A Resource Of Microbiome Benchmark Datasets With Biological Ground Truth
Author(s): Samuel David Gamboa-Tuz, Levi Waldron, Marcel Ramos
Affiliation(s): CUNY Graduate School of Public Health and Health Policy
Little consensus yet exists on the best methods of differential abundance (DA) analysis in microbiome data analysis, with a range of classical statistical tests, methods adapted from the field of RNA-seq, and methods developed specifically for metagenomic data, in use. Even the importance of accounting for compositionality of microbiome profiles remains unclear. Independent benchmarking studies have demonstrated that current DA methods can have an inflated false discovery rate and little concordance of features labeled as DA. A barrier to development of consensus over appropriate selection of DA methods has been a lack of benchmark datasets of typical ecological complexity, but where some ground truth is known. We, therefore, identified six datasets of differing ecological complexity and types of “biological ground truth” that have been characterized through experimental data independently of metagenomic sequencing. These benchmark datasets can be leveraged to evaluate the correctness of discoveries of different DA methods on representative habitats including human oral cavity, gut, and urogenital tract.
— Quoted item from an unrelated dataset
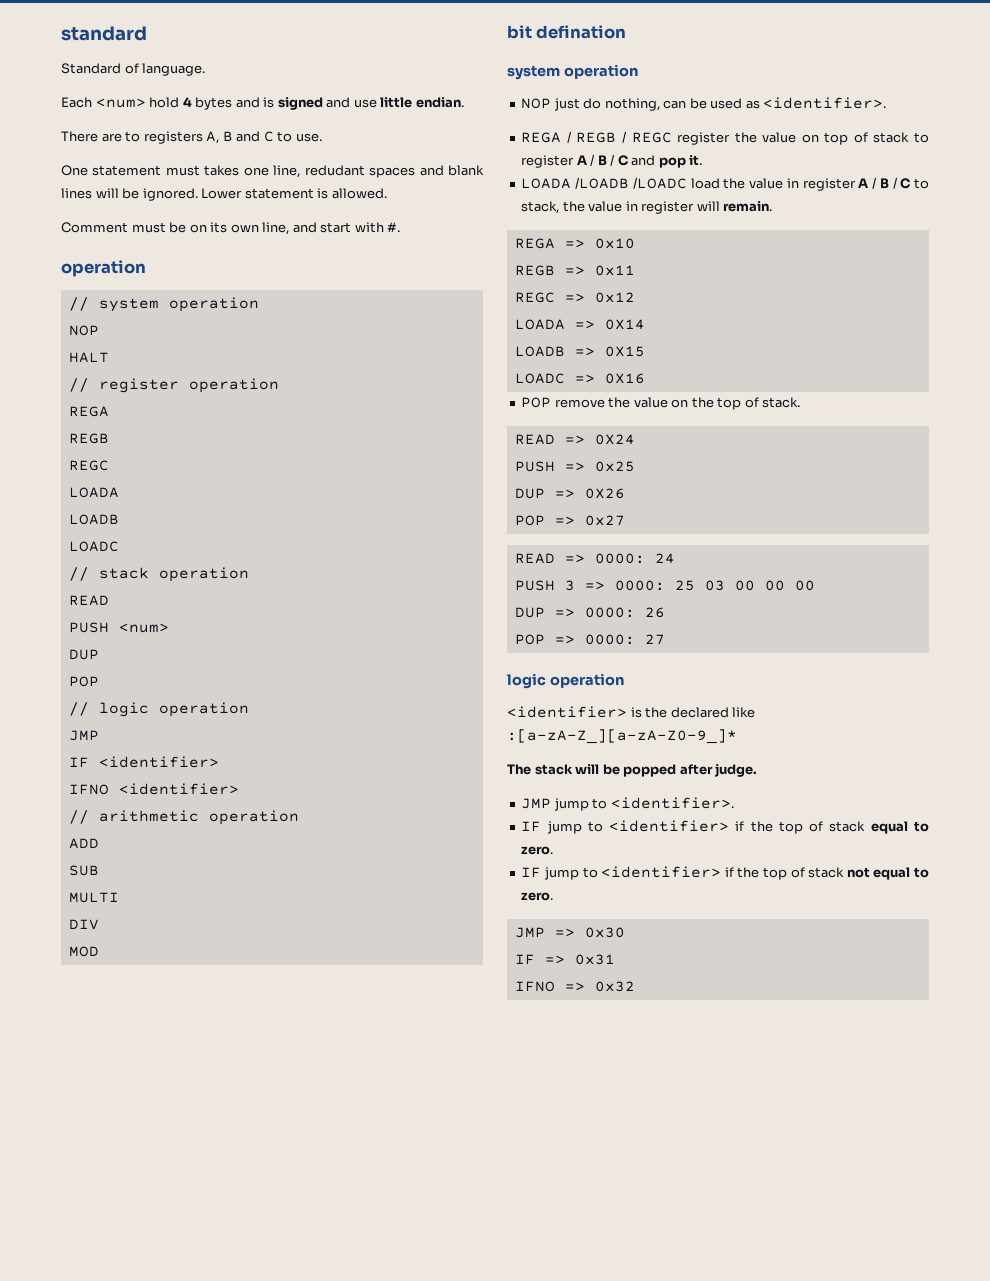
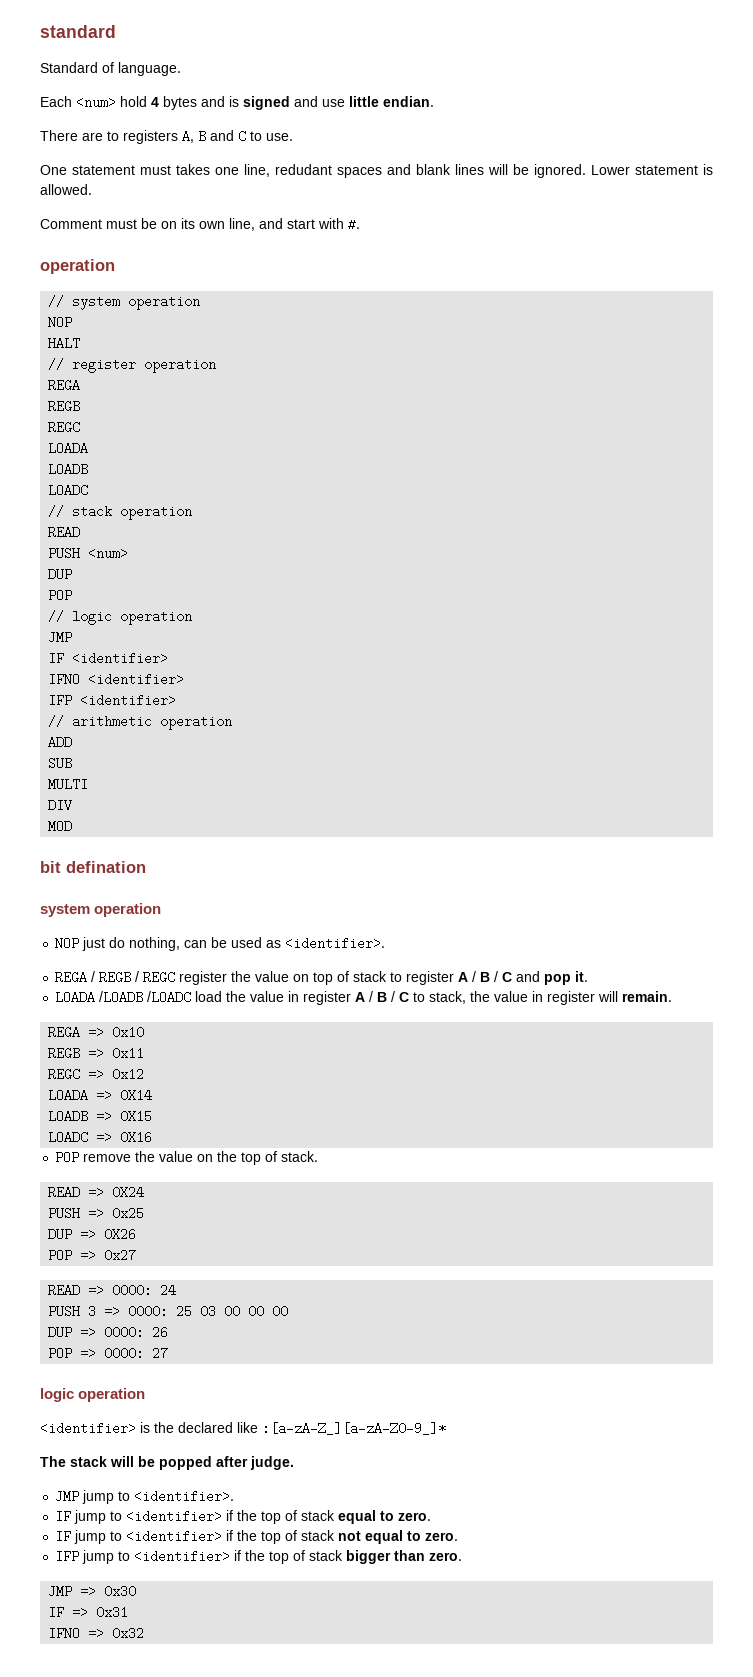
(239, 789) none -> [48,694,177,707] // IFP <identifier>
(554, 896) none -> [55,1550,463,1564] // IFP jump to <identifier> if the top of stack bigger than zero.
Datasets and their metadata are stored as CSV files in Zenodo to increase Findability, Accessibility, Interoperability, and Reusability (FAIR), and imported into R/Bioconductor as (Tree)SummarizedExperiment objects by the MicrobiomeBenchmarkData R package (to be submitted to Bioconductor). Furthermore, we use these datasets to benchmark the correctness of discoveries of commonly used DA methods. Preliminary results indicate that newly developed methods and centered-log-ratio transformation don’t help to identify the expected biological ground truth. We expect MicrobiomeBenchmarkData to facilitate the implementation and adoption of more optimal DA methods in microbiome research.